Charivari: Stop. Just stop. Listen to it and get back.
Is that an icon on his bookshelf? I like the cut of his jib!
Nixon was one of my favorite Presidents. Even though my state Massachusetts was the only state that he didn’t take in his second term. That says alot. Thank you Ted Kennedy.
For years I listen to G. Gordan Liddy. RIP, He was the only one who refused to sing or as they say compose against Richard Milhouse Nixon. Liddy, a devout Catholic, Youngest ever FBI Bureau Chief and the only one who went to Federal prison over Watergate. The FBI hated Nixon, the Demonrats hated that he won 50 states his first election and 49 the second. Nixon didn’t play ball with the uniparty.
When Nixon lost to JFK, his people had clear evidence that Chicago and Mayor Daley had stuffed the ballot box. (see Joe Kennedy /Mayor Daley/ mob connections) They wanted Nixon to contest the election, he said NO, it wouldn’t be good for the country, there will be other elections. He was an honorable man.
I have that Tucker interview on my playlist.

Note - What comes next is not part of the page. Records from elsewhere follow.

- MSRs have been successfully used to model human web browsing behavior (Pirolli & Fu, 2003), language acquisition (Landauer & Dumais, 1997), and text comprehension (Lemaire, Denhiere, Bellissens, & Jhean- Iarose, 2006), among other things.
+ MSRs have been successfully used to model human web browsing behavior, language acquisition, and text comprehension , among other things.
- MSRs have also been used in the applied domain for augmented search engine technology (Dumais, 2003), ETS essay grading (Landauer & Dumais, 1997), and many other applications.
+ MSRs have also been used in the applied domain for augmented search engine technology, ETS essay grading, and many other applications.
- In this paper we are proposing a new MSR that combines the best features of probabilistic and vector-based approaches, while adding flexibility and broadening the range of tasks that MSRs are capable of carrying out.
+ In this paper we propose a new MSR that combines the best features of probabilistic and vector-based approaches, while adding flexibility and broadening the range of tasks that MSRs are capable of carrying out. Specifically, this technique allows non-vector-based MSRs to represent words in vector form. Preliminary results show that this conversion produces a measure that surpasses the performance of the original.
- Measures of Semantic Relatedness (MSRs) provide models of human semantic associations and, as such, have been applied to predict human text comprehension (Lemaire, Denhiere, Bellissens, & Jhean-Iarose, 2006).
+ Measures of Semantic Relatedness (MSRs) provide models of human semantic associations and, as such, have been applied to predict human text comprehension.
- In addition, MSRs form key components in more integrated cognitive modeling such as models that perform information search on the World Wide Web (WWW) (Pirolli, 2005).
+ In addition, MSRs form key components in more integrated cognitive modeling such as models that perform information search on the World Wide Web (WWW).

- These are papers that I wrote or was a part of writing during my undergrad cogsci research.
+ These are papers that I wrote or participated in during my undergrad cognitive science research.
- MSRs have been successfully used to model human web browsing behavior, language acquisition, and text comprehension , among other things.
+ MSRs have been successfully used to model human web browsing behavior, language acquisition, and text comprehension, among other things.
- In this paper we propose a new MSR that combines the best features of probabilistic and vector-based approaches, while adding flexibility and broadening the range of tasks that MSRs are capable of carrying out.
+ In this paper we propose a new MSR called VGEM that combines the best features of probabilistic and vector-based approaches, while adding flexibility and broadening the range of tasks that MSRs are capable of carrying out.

Meanwhile, I am shocked — SHOCKED! — at the suggestion that things are often not what they’re made out to be. Certainly the last 4 or 5 years have not borne that out.
1. Rd8+ Kg7
2. h6+ Kg6
3. Rg8+ Kh5
4. Rh1+ Kg4
5. Rh4#
OK, I have now listened to all but about the last half hour of that Watergate interview, and I can’t recommend it enough. This is MUST-listening. The times continue to be apocalyptic, in the sense of lifting the veil.